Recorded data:
◇ ◇ ◇ ◇

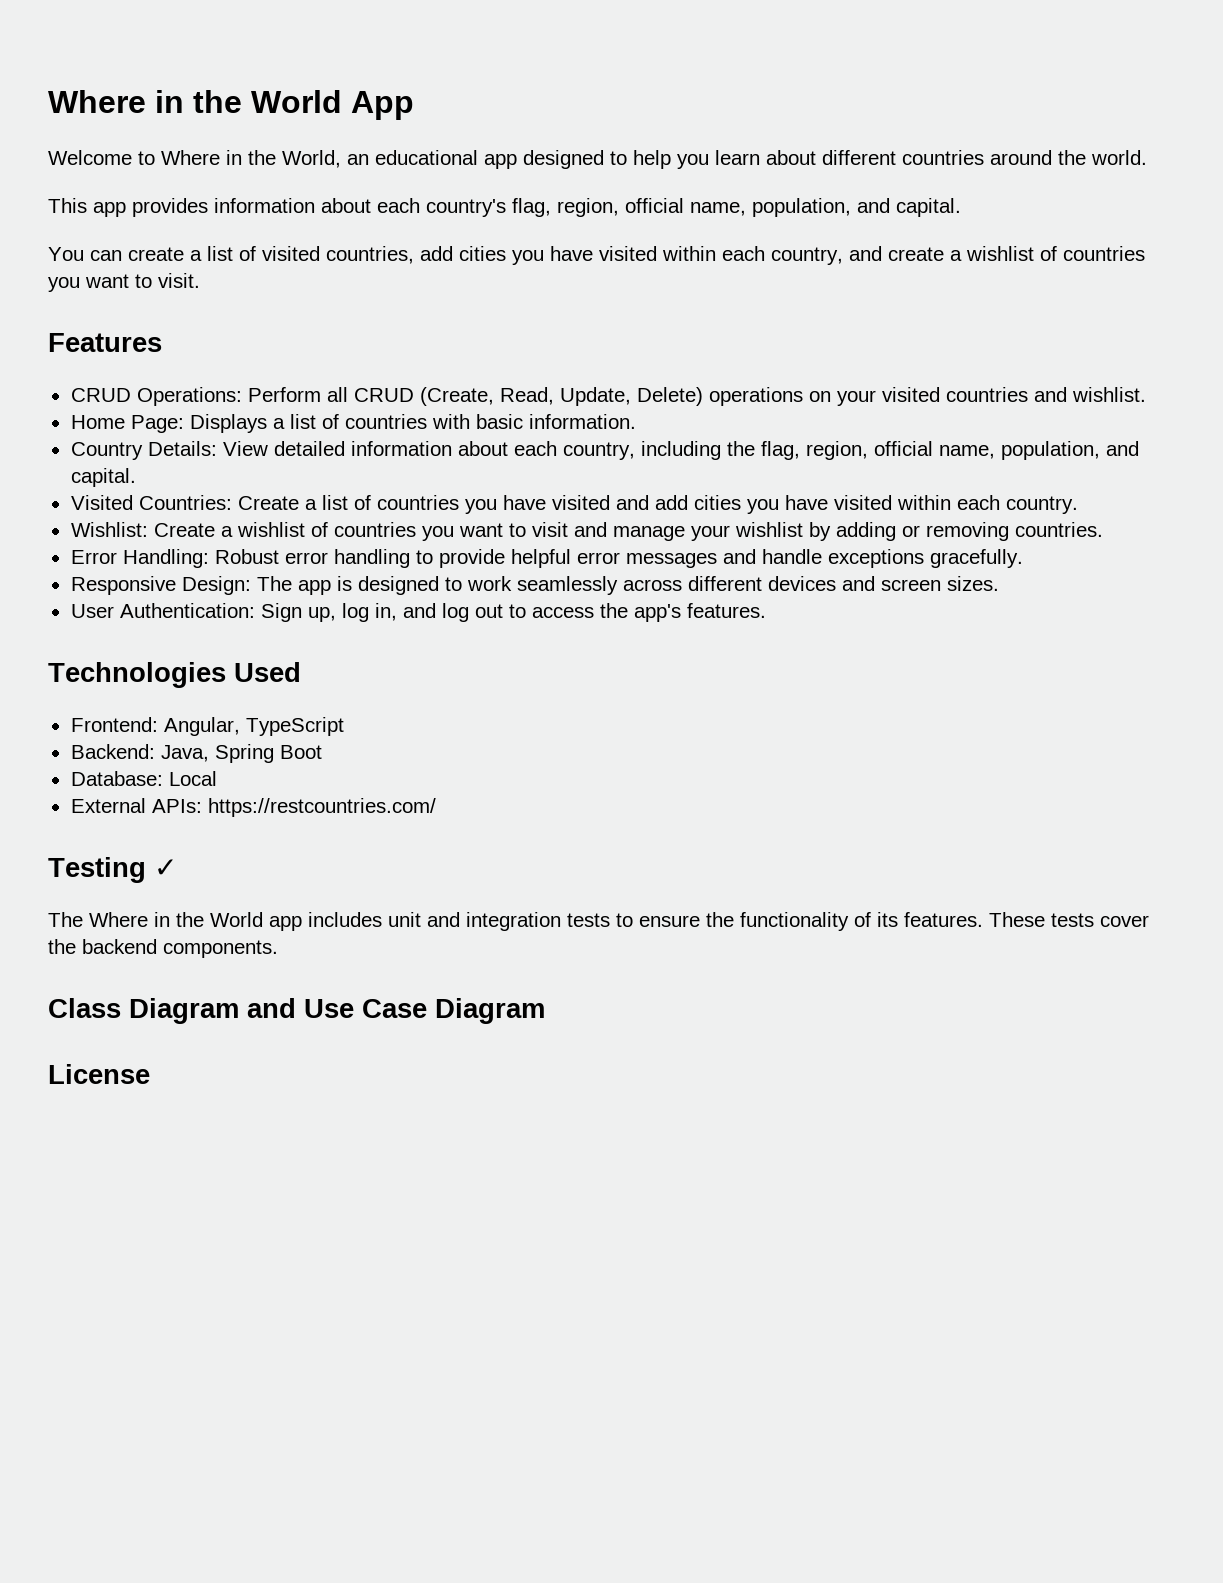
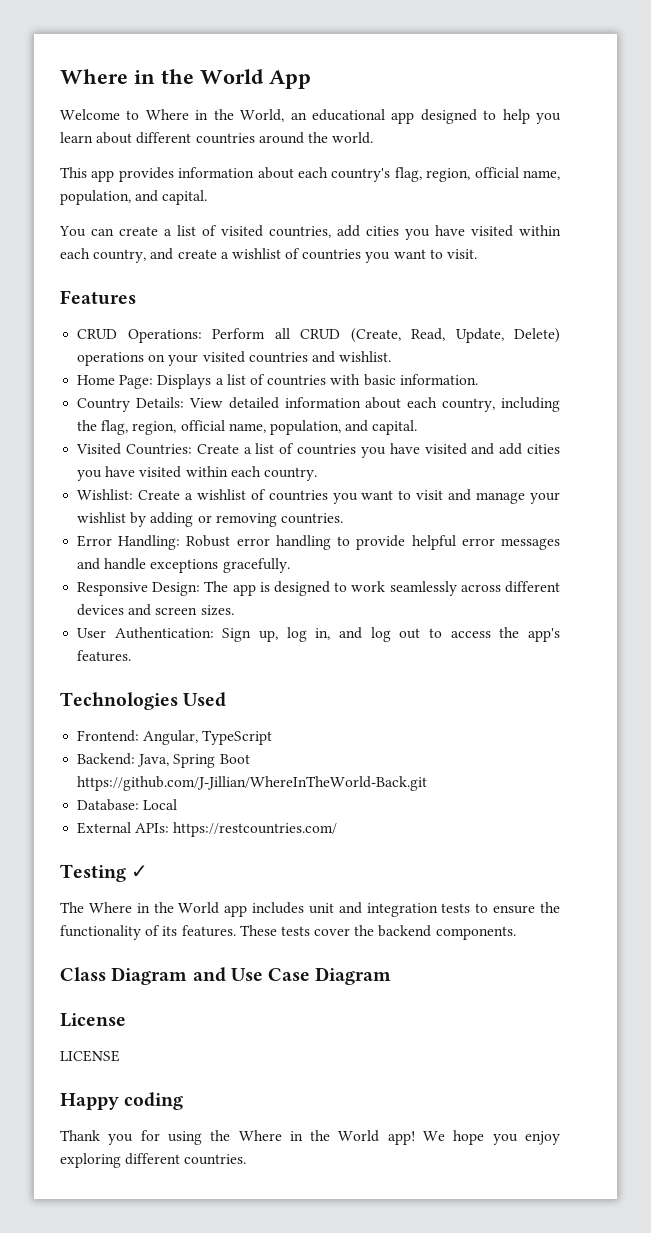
- Backend: Java, Spring Boot
+ Backend: Java, Spring Boot https://github.com/J-Jillian/WhereInTheWorld-Back.git
+ LICENSE
+ Happy coding
+ Thank you for using the Where in the World app! We hope you enjoy exploring different countries.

◇ ◇ ◇ ◇

#### TRY IT:
Return every record above exactly as written, but drop the pictures.

#### ANSWER FOR THE TASK:
- Backend: Java, Spring Boot
+ Backend: Java, Spring Boot https://github.com/J-Jillian/WhereInTheWorld-Back.git
+ LICENSE
+ Happy coding
+ Thank you for using the Where in the World app! We hope you enjoy exploring different countries.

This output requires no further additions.